Our test–retest reliability study indicates that in general the questionnaire on self-reported infectious diseases is reliable. In order to evaluate agreement based on calculation of κ, the following categories are often used [4]: ≤ 0 (two items) poor, 0.01–0.2 slight (one item), 0.21–0.4 fair (no item), 0.41–0.60 moderate (two items), 0.61–0.80 substantial (12 items), and 0.81–1 almost perfect agreement (six items), choosing the higher κ if two are available for a given item.

Since linear weighting leads to more conservative κ estimates than quadratic weighting [14], the presented values for κ might underestimate agreement of questionnaire one and two on ordinal scales. By excluding observations with missing values for a given item in both questionnaires for calculating unweighted, i.e. nominal, κ this might underestimate the true agreement beyond chance as well.

κ depends not only on subjects’ agreement per se but also on frequency of categories and distribution of agreement and disagreement [4]. These characteristics mean that interpreting κ is not straight forward [4, 15]. To contextualise κ, percentage agreement is reported as well. This makes it possible to account for situations in which κ is low despite high percentage agreement due to the distribution of classifications, a situation called one of the intrinsic paradoxes of κ [4]. Problems due to distribution of marginals are generally part of our data since most mentioned diseases/symptoms/conditions do not occur evenly distributed over answer categories in the population. This might particularly apply to IN1b (hospitalisation for URT infection, κ = 0, percentage agreement 97.3 %), IN2b (hospitalisation for LRT infection, κ = 0.16, percentage agreement 89.0 %), and IN3b (hospitalisation for GIT infection κ = −0.02, percentage agreement 94.5 %), explaining the discrepancy between high percentage agreement and poor κ, and indicating that κ might be spuriously low in these cases. For IN2b, κ increases from 0.16 to 1.0 and from 89 % crude agreement to 100 % if observations with missing values for this item are excluded (left n = 65). This shows how slight changes in analysis strategy could influence κ substantially.

An alternative reliability coefficient, Krippendorf’s α, a very flexible measure of disagreement [16], adds no further information to the calculation of κ resulting in identical point estimates. A further addition to Cohen’s κ, Bennett’s S, can be regarded as generalisation of Byrt’s prevalence-adjusted bias-adjusted k (PABAK) [17]. Since S remodels the observed agreement [7] the results relate closely to the reported percentage agreement in Table 3 and adds to the notion of a spuriously low κ in the aforementioned cases.
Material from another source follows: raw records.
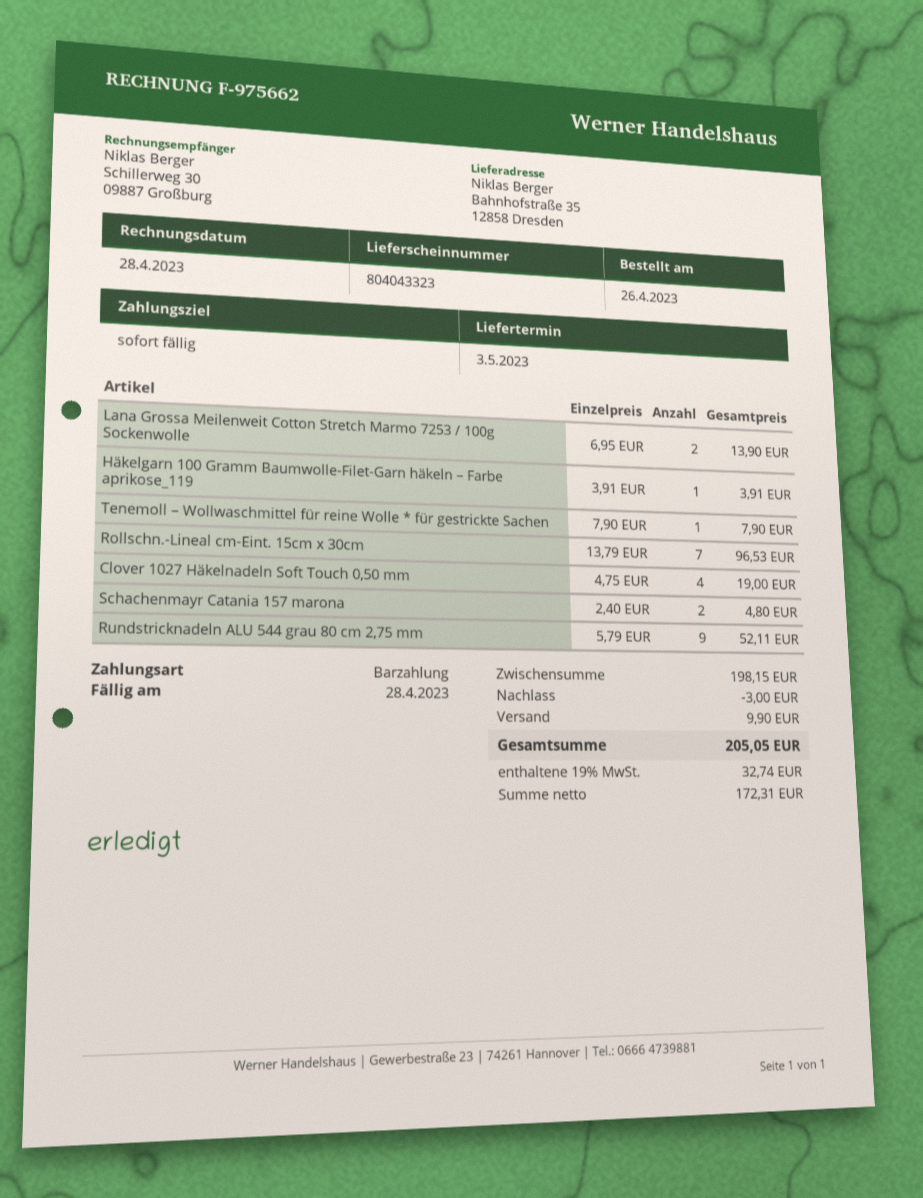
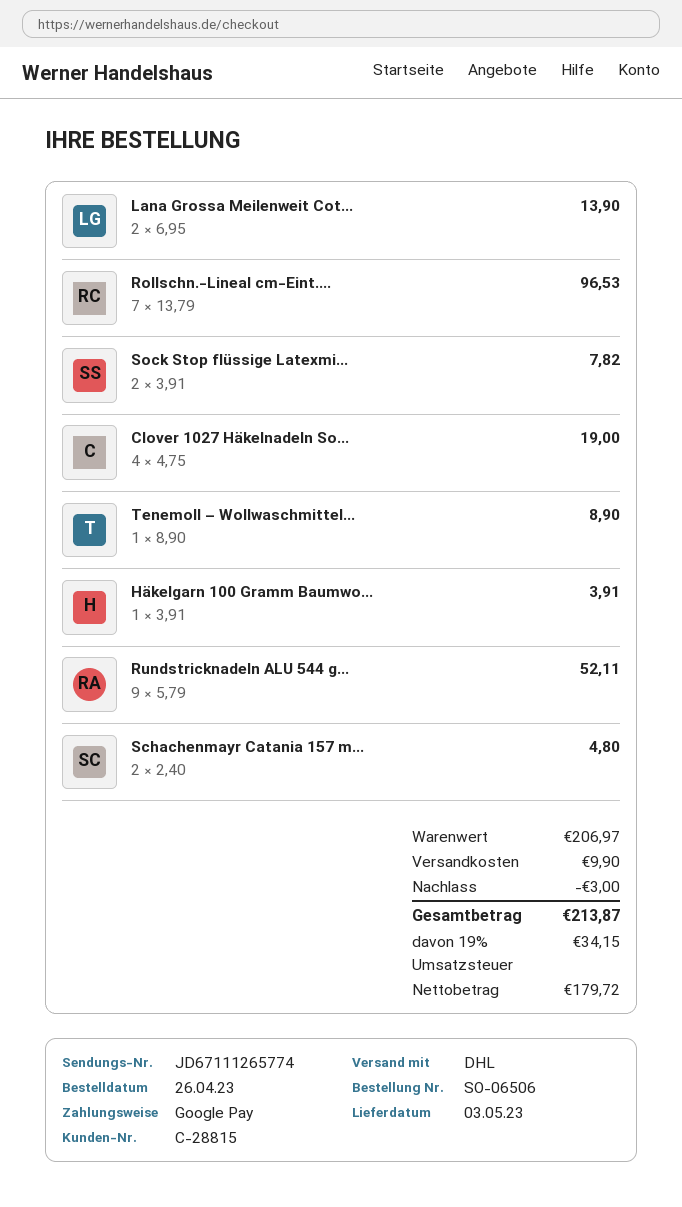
payment method: cash -> Google Pay
Tenemoll – Wollwaschmittel für reine Wolle * für gestrickte Sachen: 1 x 7.90 = 7.90 -> 1 x 8.90 = 8.90
Sock Stop flüssige Latexmi...: none -> 2 x 3.91 = 7.82
subtotal: 198.15 -> 206.97
net: 172.31 -> 179.72
tax: 19% = 32.74 -> 19% = 34.15
total: 205.05 -> 213.87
In summary, despite a methodologically conservative approach the overall reliability of the infectious disease questionnaire using the answer categories on an ordinal scale or on a nominal scale and including “I don’t know” and missing values as separate categories can be interpreted as “moderate” to “very good” if κ and percentage agreement or Bennet’s S are both taken into account. Thus, measurement error and uncertainty of subjects’ own classification should be reasonably low.

Conclusion

A five-item instrument on self-assessed vulnerability to infections seems to be promising. However, further evaluation of the instrument regarding, e.g. psychosocial influences, is needed. Thus, evaluation of infection vulnerability based on self-assessed questions alone should be treated with caution. The questionnaire on self-reported infectious diseases used in Pretest 2 of the GNC is a moderately reliable instrument and thus can be applied in future studies on infectious diseases.

Lessons learned for the main recruitment phase of the GNC:

A modified version of the infectious disease questionnaire will be used on Level 1 of the GNC.